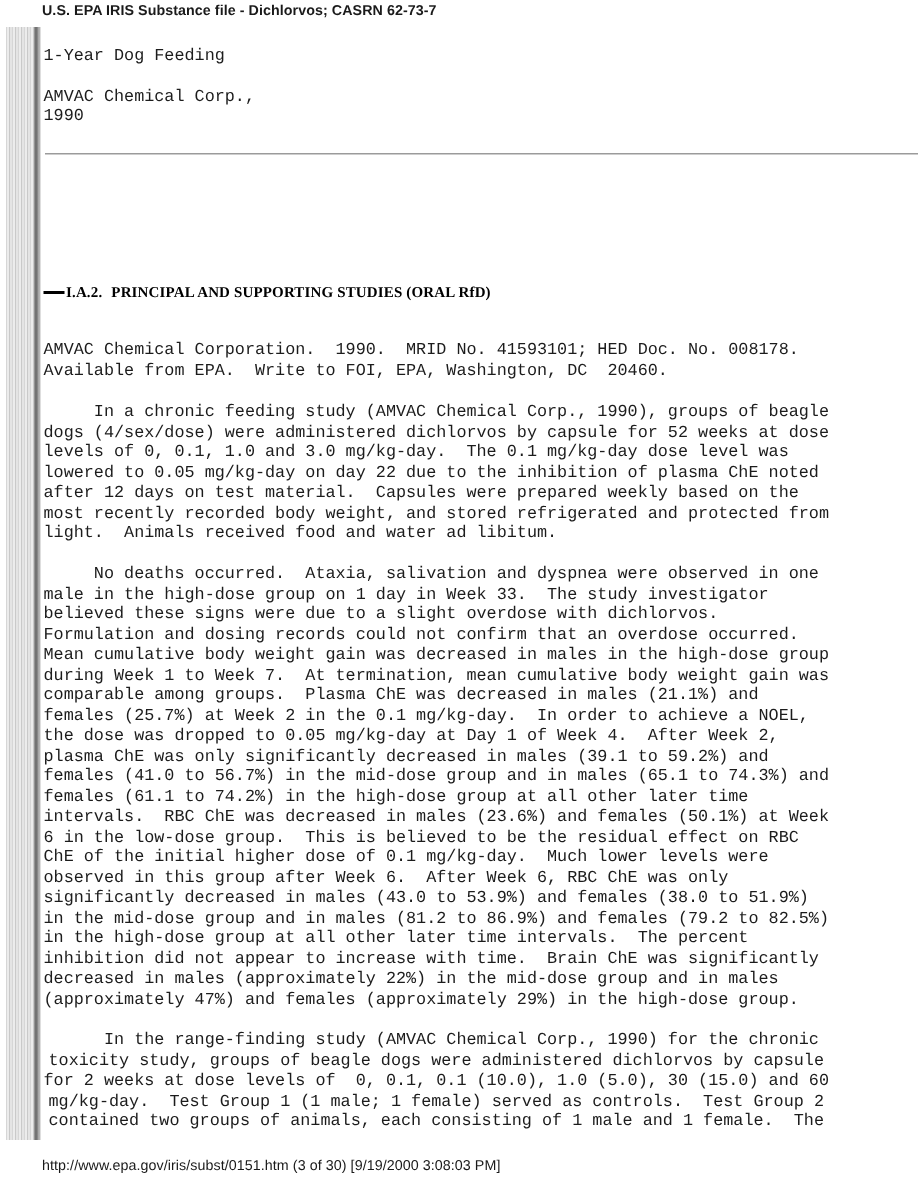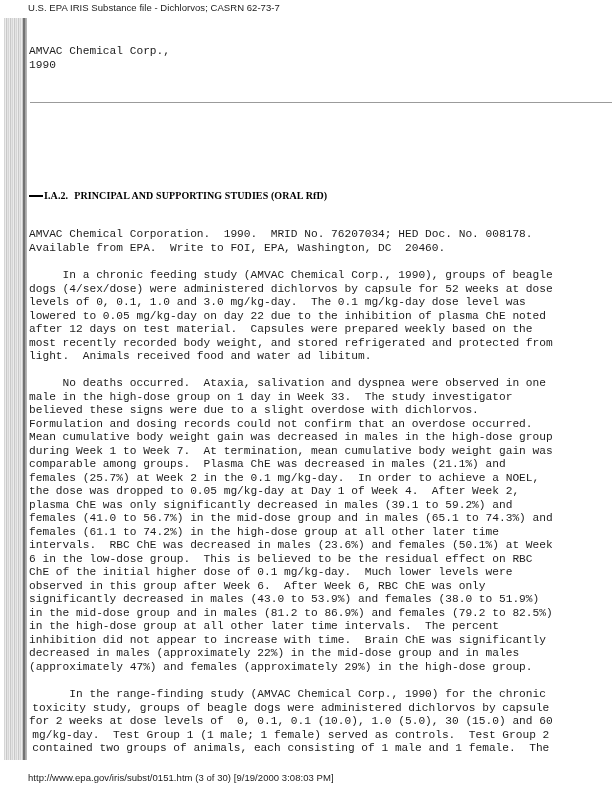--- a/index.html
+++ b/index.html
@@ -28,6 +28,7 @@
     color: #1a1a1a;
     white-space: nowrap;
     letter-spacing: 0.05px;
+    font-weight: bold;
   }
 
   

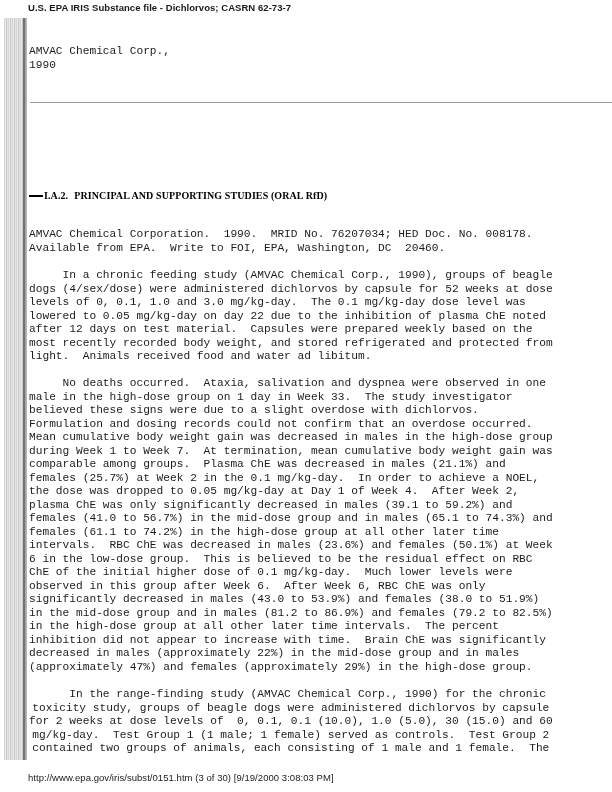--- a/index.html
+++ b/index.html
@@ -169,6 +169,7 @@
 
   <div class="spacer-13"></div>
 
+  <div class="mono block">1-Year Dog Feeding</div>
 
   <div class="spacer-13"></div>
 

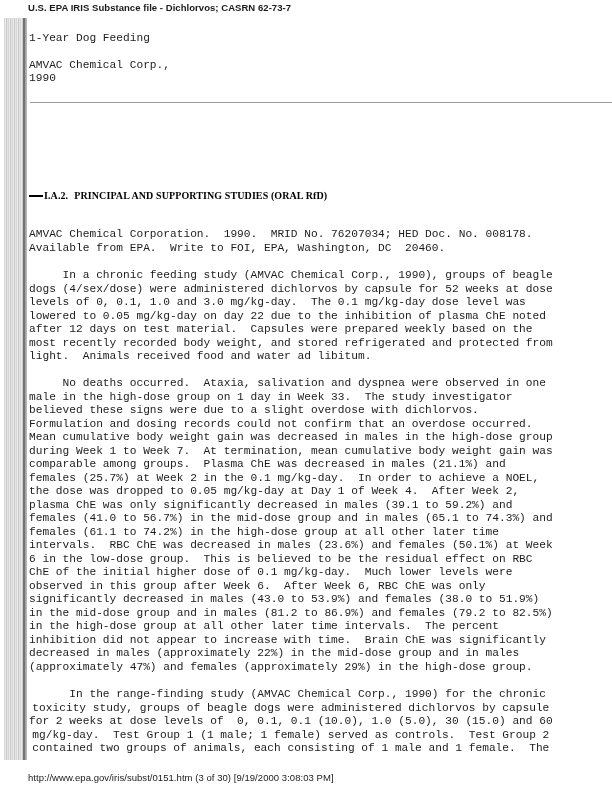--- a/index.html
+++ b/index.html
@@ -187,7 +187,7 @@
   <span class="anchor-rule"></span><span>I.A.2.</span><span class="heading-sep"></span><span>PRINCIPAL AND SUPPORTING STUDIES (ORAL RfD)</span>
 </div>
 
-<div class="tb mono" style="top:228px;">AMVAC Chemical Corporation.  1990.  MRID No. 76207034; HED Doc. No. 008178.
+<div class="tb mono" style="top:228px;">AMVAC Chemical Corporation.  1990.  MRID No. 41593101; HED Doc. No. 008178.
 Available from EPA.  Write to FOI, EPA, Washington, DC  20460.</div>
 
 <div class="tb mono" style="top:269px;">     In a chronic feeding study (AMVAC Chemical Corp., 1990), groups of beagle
________
#### What this task involves:
The answer should be one number only: how many lines in the listing hold "Corporation".

#### Finished task:
2